- [WHAT IS BEING ASKED]:
Write out the data again exactly, skipping every picture.

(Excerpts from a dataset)
Start of Block

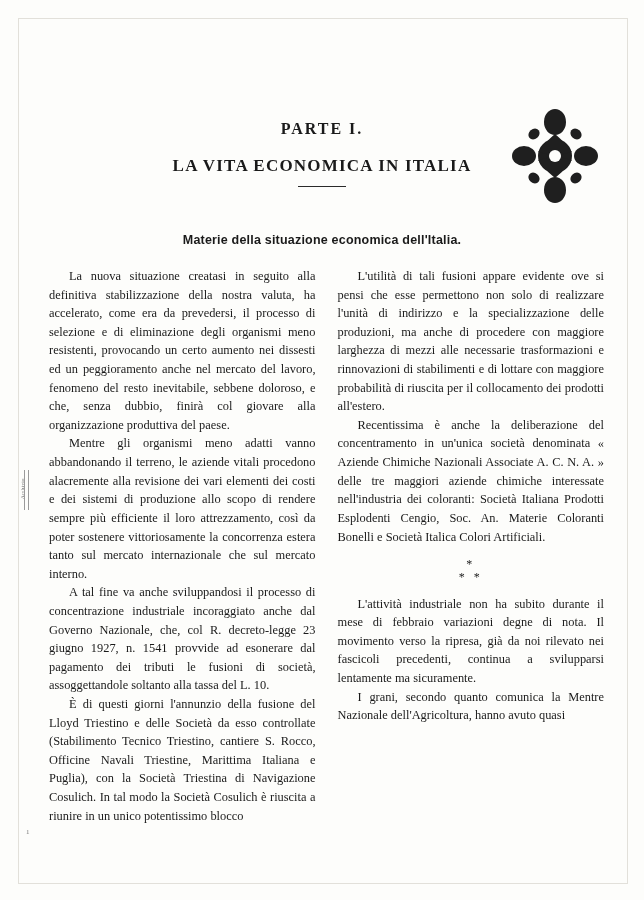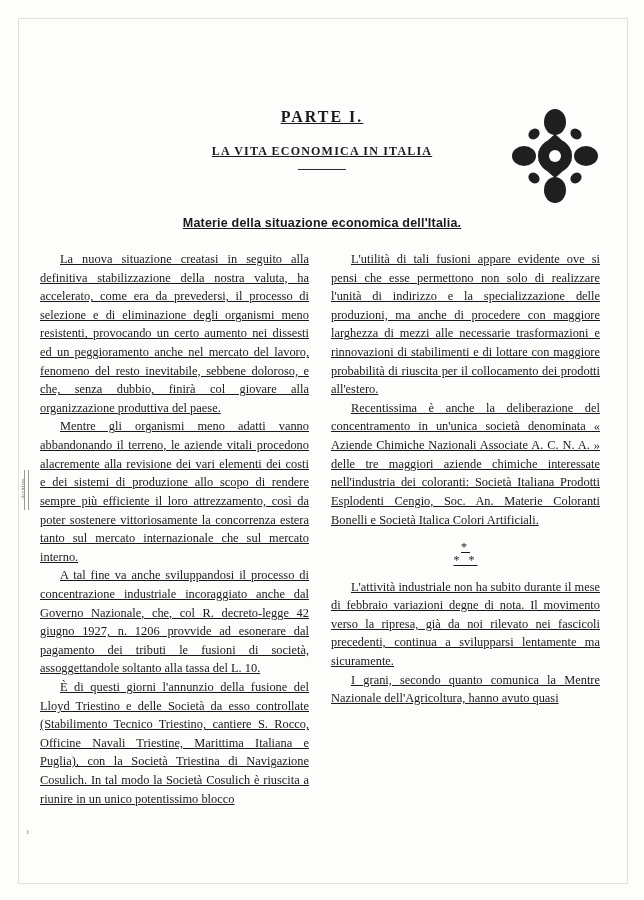"PARTE I." .content { text-decoration: underline -> none; top: 108px -> 120px }
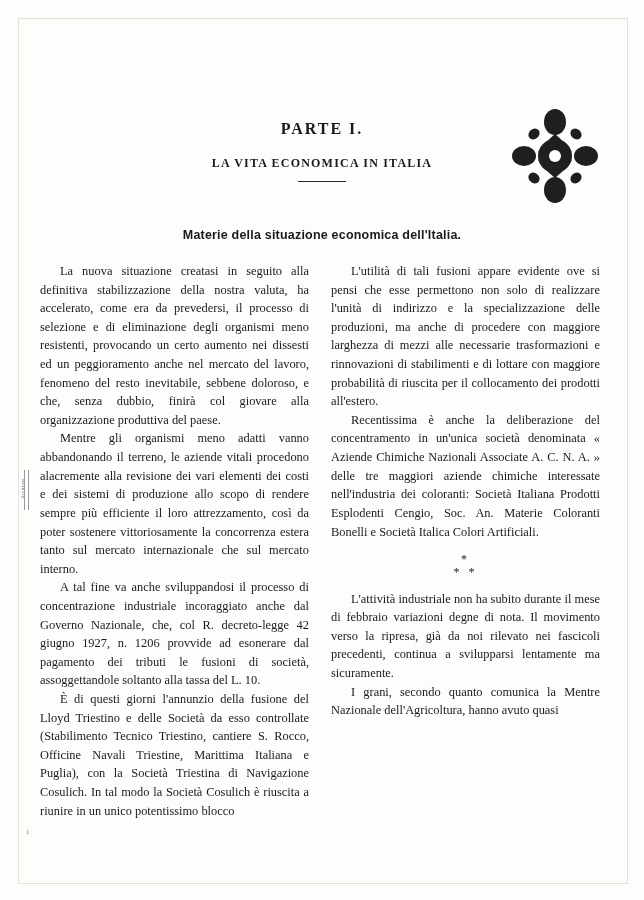"LA VITA ECONOMICA IN ITALIA" .main-title { font-size: 12px -> 17px }
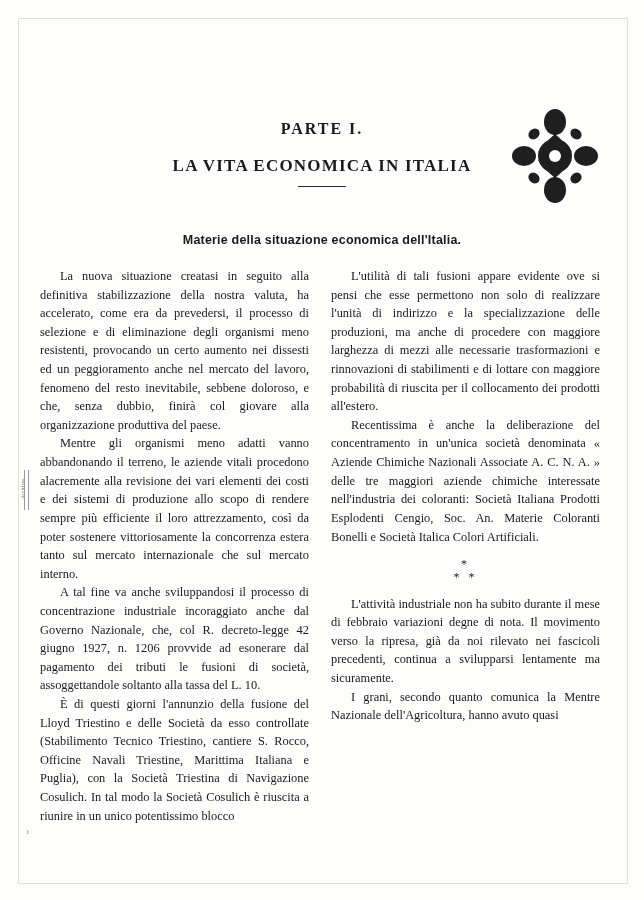"La nuova situazione creatasi in" .columns { margin-left: none -> 9px }
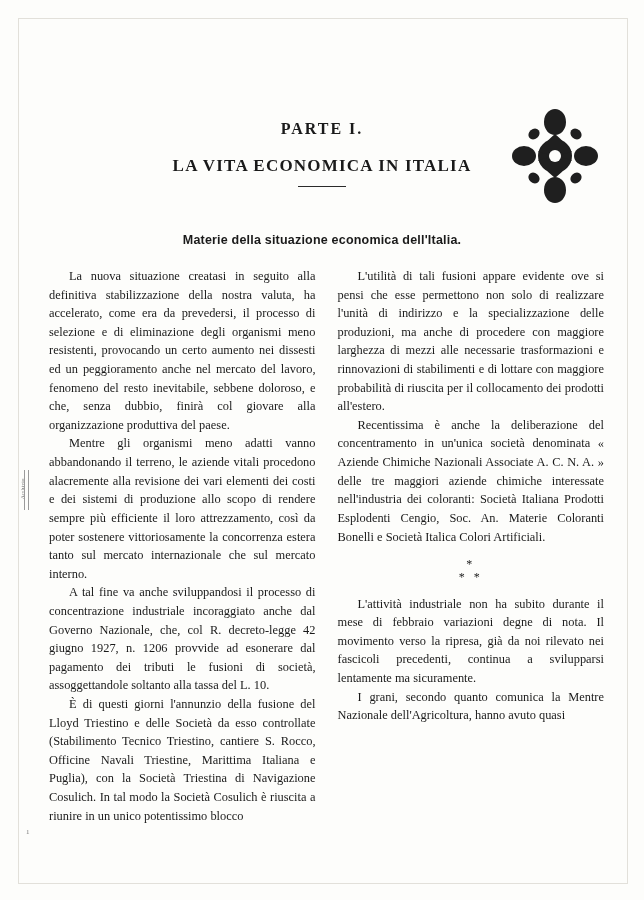"A tal fine va anche" p { text: 42 giugno 1927, n. 1206 -> 23 giugno 1927, n. 1541 }
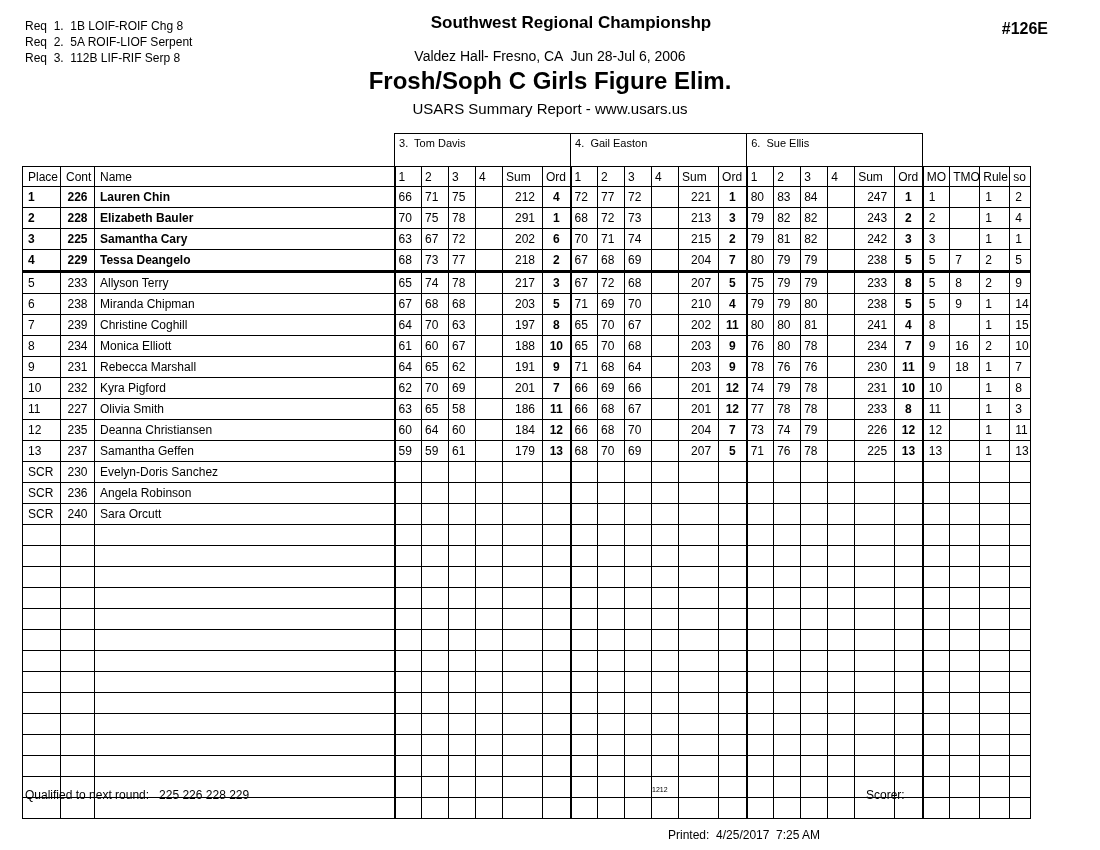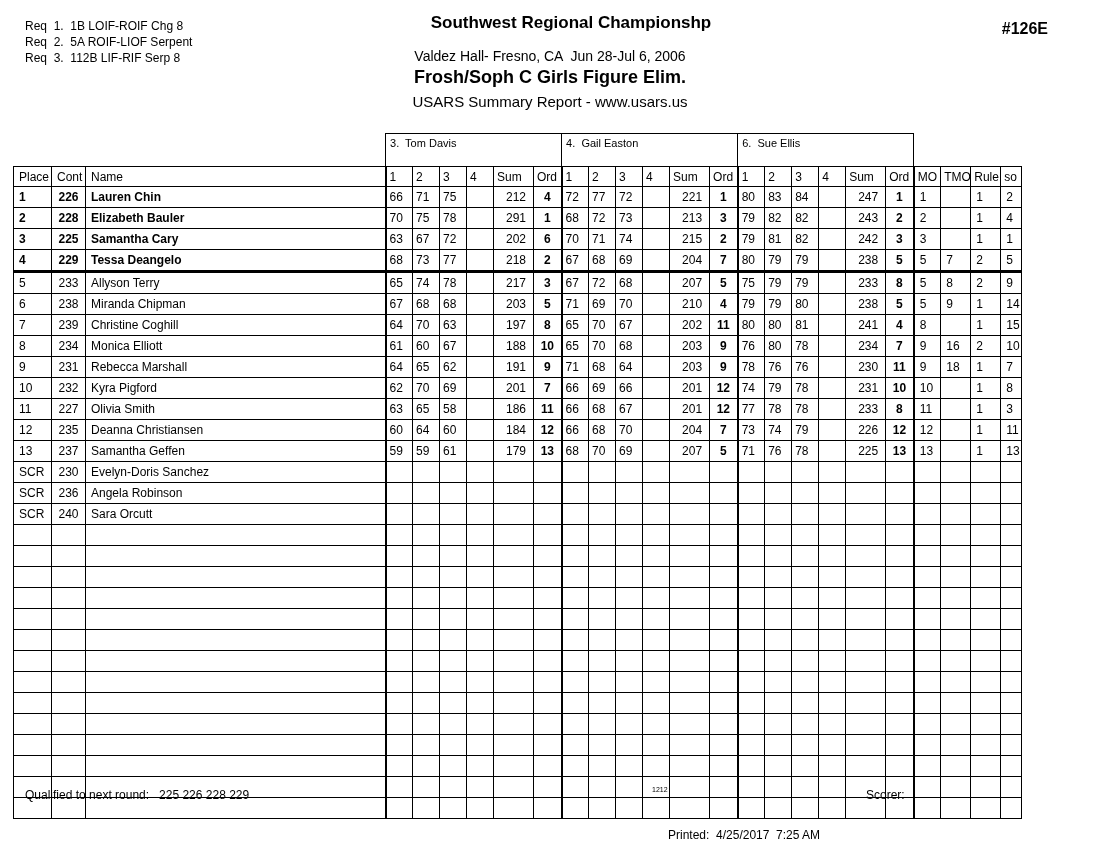"Frosh/Soph C Girls Figure Elim." .event { font-size: 18px -> 24px }
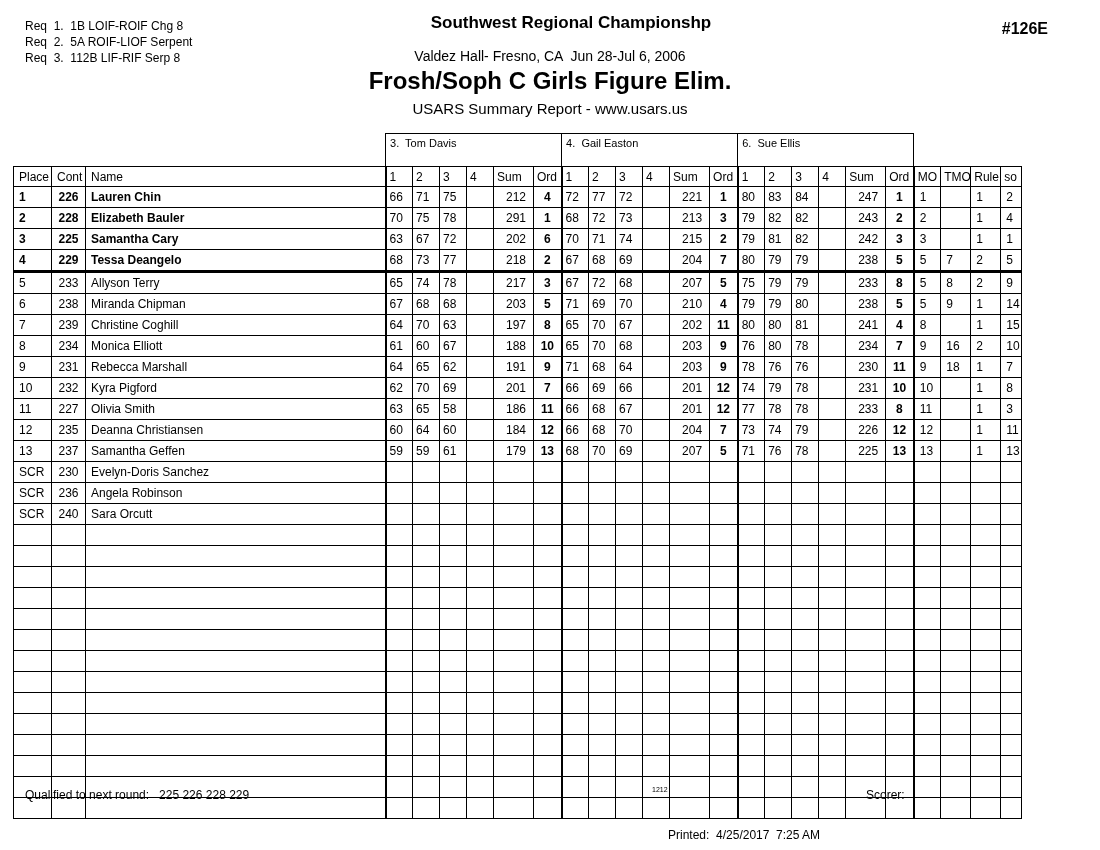"3. Tom Davis" table { left: 13px -> 22px }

End of Block

- [WRITTEN RESPONSE]:
"PARTE I." .content { text-decoration: underline -> none; top: 108px -> 120px }
"LA VITA ECONOMICA IN ITALIA" .main-title { font-size: 12px -> 17px }
"La nuova situazione creatasi in" .columns { margin-left: none -> 9px }
"A tal fine va anche" p { text: 42 giugno 1927, n. 1206 -> 23 giugno 1927, n. 1541 }
"Frosh/Soph C Girls Figure Elim." .event { font-size: 18px -> 24px }
"3. Tom Davis" table { left: 13px -> 22px }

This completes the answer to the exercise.